- _Material for this task_:
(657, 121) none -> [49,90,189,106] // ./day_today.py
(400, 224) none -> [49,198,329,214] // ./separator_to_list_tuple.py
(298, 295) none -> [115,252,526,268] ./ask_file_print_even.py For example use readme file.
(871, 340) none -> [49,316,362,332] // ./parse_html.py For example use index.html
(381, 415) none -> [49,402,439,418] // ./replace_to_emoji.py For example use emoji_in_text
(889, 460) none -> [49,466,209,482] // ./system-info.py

...

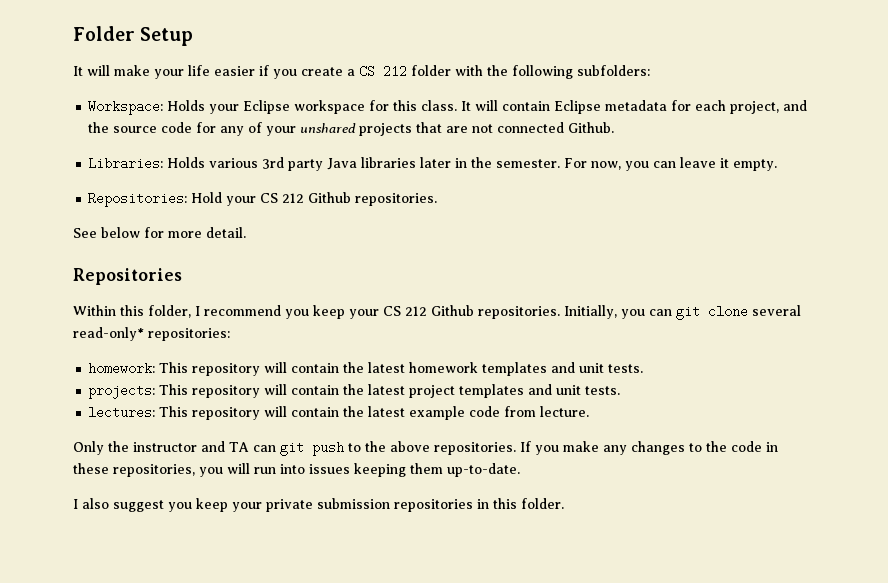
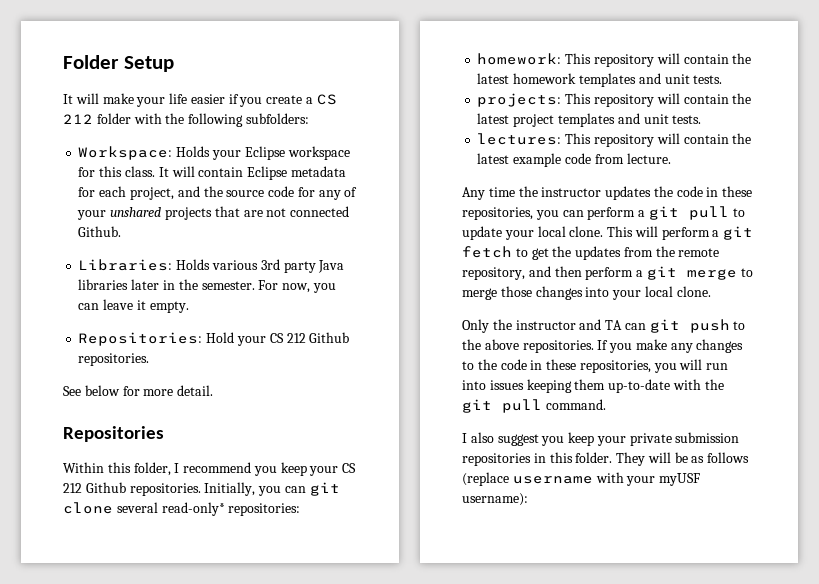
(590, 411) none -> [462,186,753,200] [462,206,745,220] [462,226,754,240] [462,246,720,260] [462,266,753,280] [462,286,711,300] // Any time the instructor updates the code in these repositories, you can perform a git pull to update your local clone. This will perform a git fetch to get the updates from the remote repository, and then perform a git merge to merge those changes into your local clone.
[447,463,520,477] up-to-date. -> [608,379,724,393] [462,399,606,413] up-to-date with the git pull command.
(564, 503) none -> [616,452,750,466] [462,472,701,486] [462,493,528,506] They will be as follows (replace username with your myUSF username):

- _Task description_:
Where a line of the records contains the word "example", copy that line.

- _Response_:
(298, 295) none -> [115,252,526,268] ./ask_file_print_even.py For example use readme file.
(871, 340) none -> [49,316,362,332] // ./parse_html.py For example use index.html
(381, 415) none -> [49,402,439,418] // ./replace_to_emoji.py For example use emoji_in_text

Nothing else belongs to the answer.